Wednesday, October 22, 2008

Article Note: Another one on reaching students with Facebook

Citation for the article:

Mack, Daniel, et. al. "Reaching Students with Facebook: Data and Best Practices." Electronic Journal of Academic and Special Librarianship 8.2 (Summer 2007).

Available online here.



This small piece did not tell me a whole lot that I did not know already. Although it is a year old (2007), some of the information on it is already out of date. For example, Facebook now allows organizations to create "pages," which serve to address what you had to do before in making a "profile" for a library. From the looks of it, a good number of libraries have created pages in Facebook; in fact, I am in the middle of investigating and tinkering with making one for our library. In addition, some of the information on the article can be a bit misleading. Facebook does not make it as easy as the authors claim to promote the profile. I have a link on my blog (see the right column) to my FB profile, but unless you are actually registered in FB, you will not see much more than my name. I did explore efforts to see if the public listing (what FB provides for you to create the link) could be enhanced, and so far nothing has come out of it as I can't add much other information. The options are not there. So, you can let people know you are listed, but that is about it. The badge options are fairly limited as well. To make sure, I went back and checked my FB as I was reading the article, and I can attest to my observations.

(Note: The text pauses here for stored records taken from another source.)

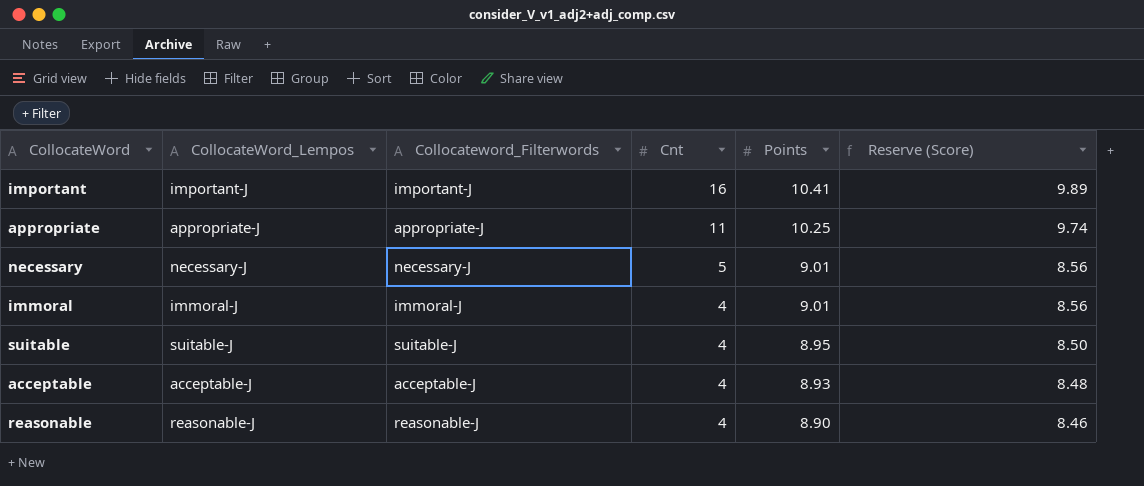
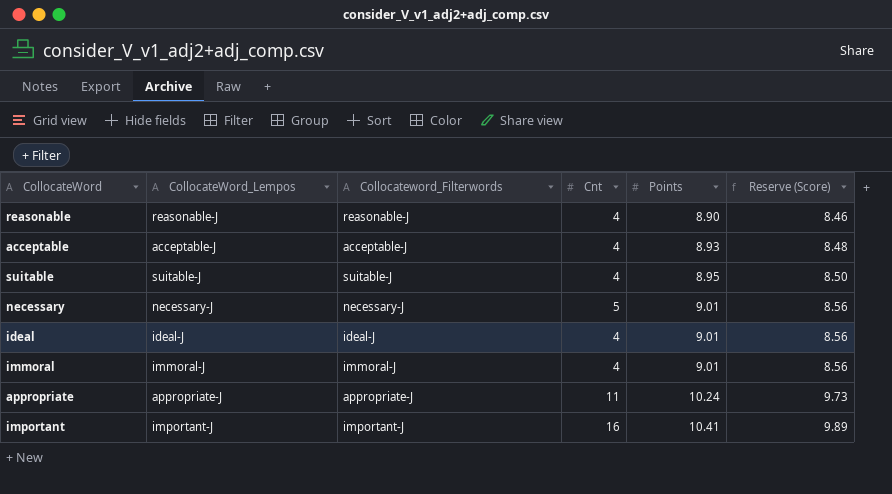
row order: Cnt descending -> Points ascending
row ideal: none -> ideal-J | ideal-J | 4 | 9.01 | 8.56
appropriate | Points: 10.25 -> 10.24
appropriate | Reserve (Score): 9.74 -> 9.73

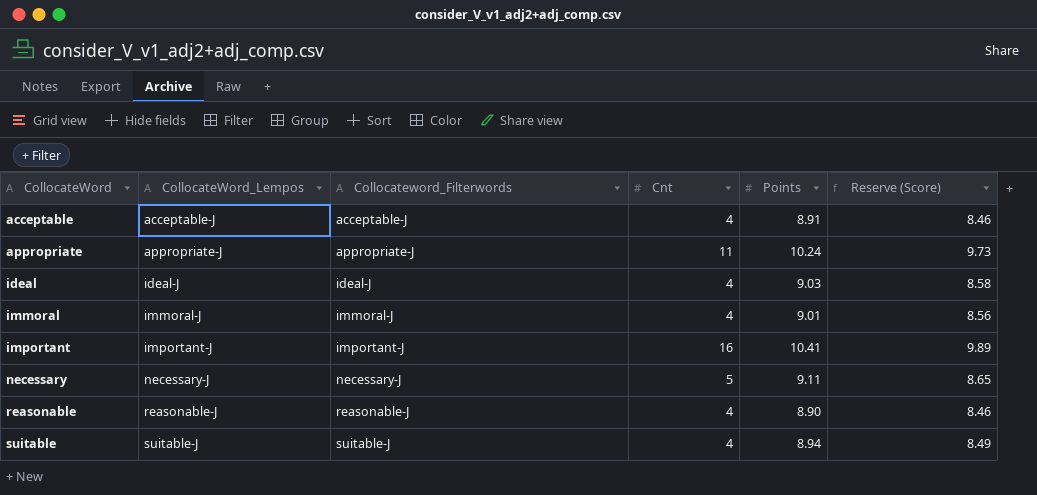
row order: Points ascending -> CollocateWord ascending
acceptable | Points: 8.93 -> 8.91
acceptable | Reserve (Score): 8.48 -> 8.46
ideal | Points: 9.01 -> 9.03
ideal | Reserve (Score): 8.56 -> 8.58
necessary | Points: 9.01 -> 9.11
necessary | Reserve (Score): 8.56 -> 8.65
suitable | Points: 8.95 -> 8.94
suitable | Reserve (Score): 8.50 -> 8.49

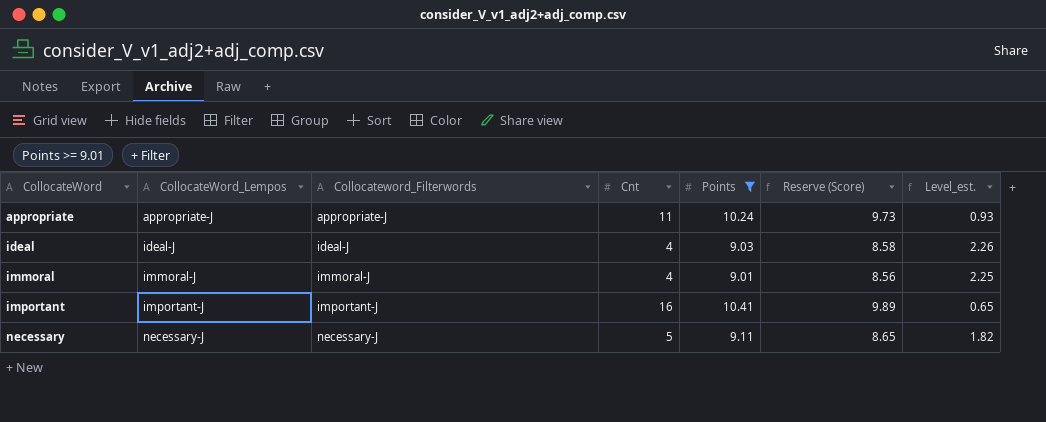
filter: none -> Points >= 9.01
column Level_est. | formula: none -> [Points] / [Cnt]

Other than that, the article is pretty light on the "data." Other than providing a chart of reference transactions for one of the librarians (one of the authors one could assume, since the librarian is never named), there is no other data on FB usage. Most of the article actually consists of a long literature review that mostly cites celebratory and praise types of items to get librarians to use FB. The bottom line is that this article by now is mostly superseded. For example, their optimistic assumptions may be questioned by things like the University of Michigan survey by now, and it is not as substantial as the title leads us to believe. Also, just because students may not value privacy as much, as this article claims, does not follow that is a good thing. Plus, there are articles that may show students do place some value on their online privacy, like this one. So, the article may be ok to look at in order to review any literature available, but for librarians investigating use of Facebook professionally, they need to be reading other things as well.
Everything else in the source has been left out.